◆ **Your instructions**
Among the records that follow, set down only the lines from the one containing "Weleda Bálsamo para" to the one containing "Weleda Baby Face", both included, exactly.
** Data for analysis follows **
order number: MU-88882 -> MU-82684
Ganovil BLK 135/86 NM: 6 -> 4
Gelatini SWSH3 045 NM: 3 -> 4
** End of Data for analysis **
** Data for analysis follows **
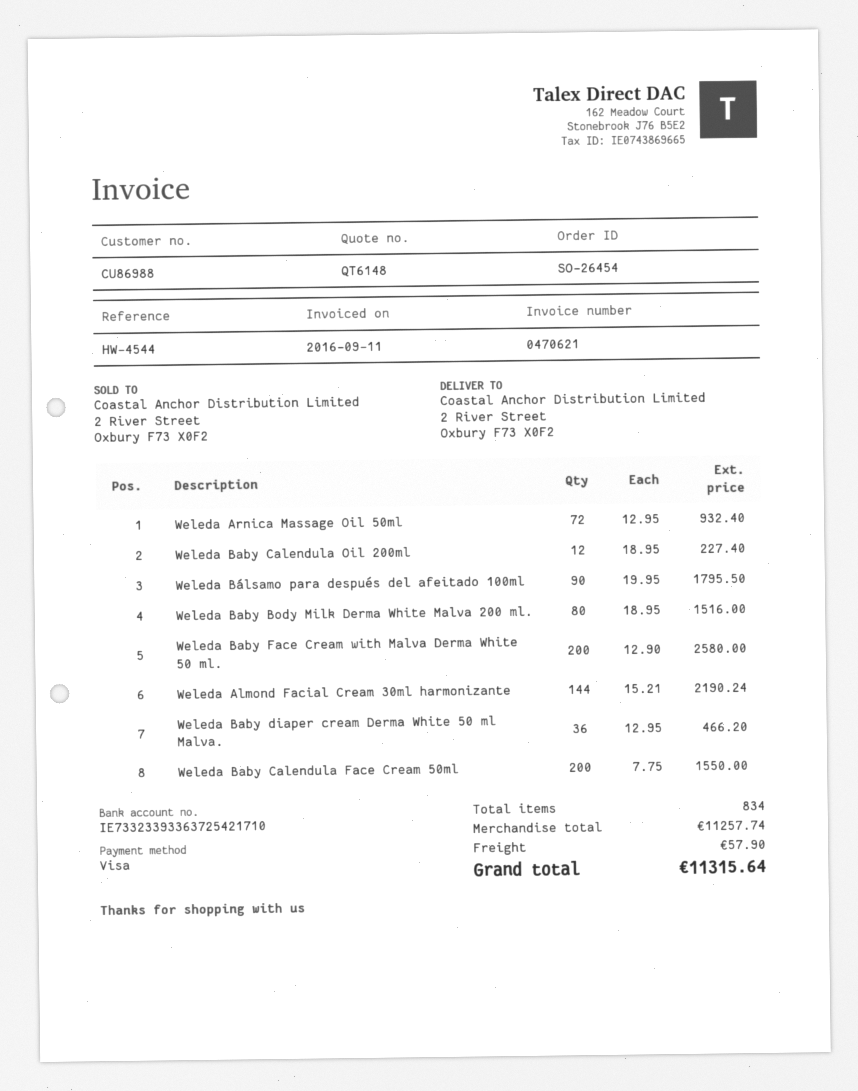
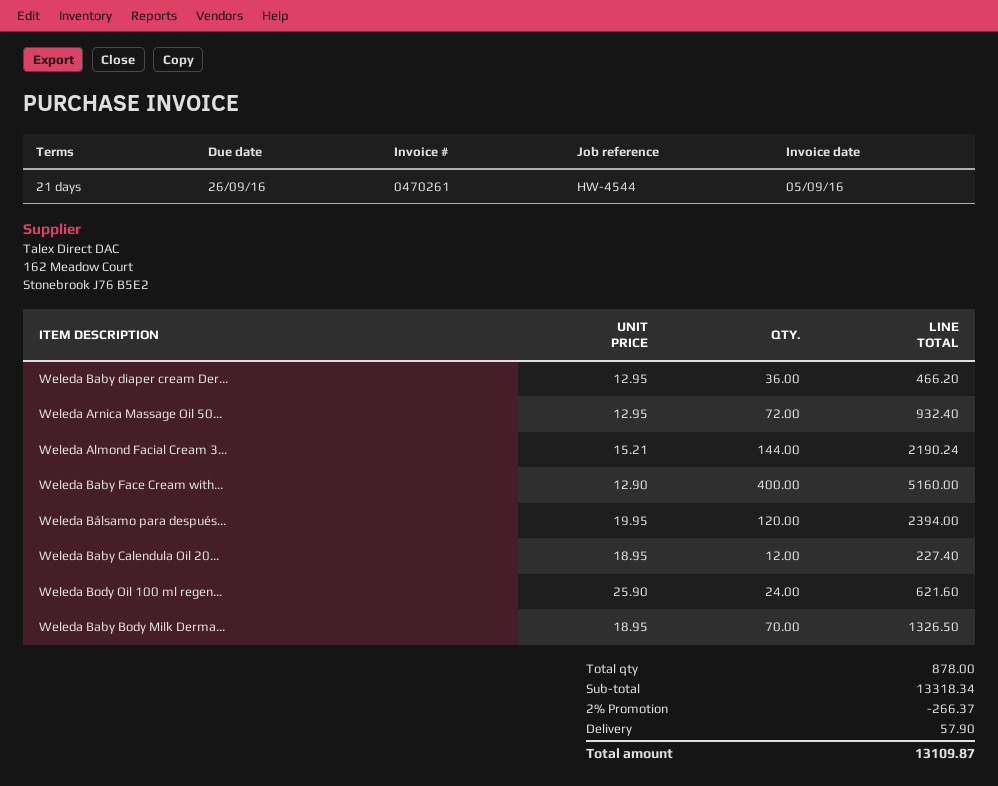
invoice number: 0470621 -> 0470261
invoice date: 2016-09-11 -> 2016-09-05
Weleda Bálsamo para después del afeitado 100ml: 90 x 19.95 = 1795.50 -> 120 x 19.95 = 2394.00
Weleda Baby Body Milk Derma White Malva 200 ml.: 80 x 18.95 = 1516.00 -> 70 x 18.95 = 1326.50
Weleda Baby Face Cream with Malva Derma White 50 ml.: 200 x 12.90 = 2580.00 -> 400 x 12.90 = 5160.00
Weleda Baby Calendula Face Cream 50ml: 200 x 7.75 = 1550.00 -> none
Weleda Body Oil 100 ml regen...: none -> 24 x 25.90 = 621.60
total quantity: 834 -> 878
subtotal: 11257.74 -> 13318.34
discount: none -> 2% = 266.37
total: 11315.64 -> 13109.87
** End of Data for analysis **
◆ **Response to the task**
Weleda Bálsamo para después del afeitado 100ml: 90 x 19.95 = 1795.50 -> 120 x 19.95 = 2394.00
Weleda Baby Body Milk Derma White Malva 200 ml.: 80 x 18.95 = 1516.00 -> 70 x 18.95 = 1326.50
Weleda Baby Face Cream with Malva Derma White 50 ml.: 200 x 12.90 = 2580.00 -> 400 x 12.90 = 5160.00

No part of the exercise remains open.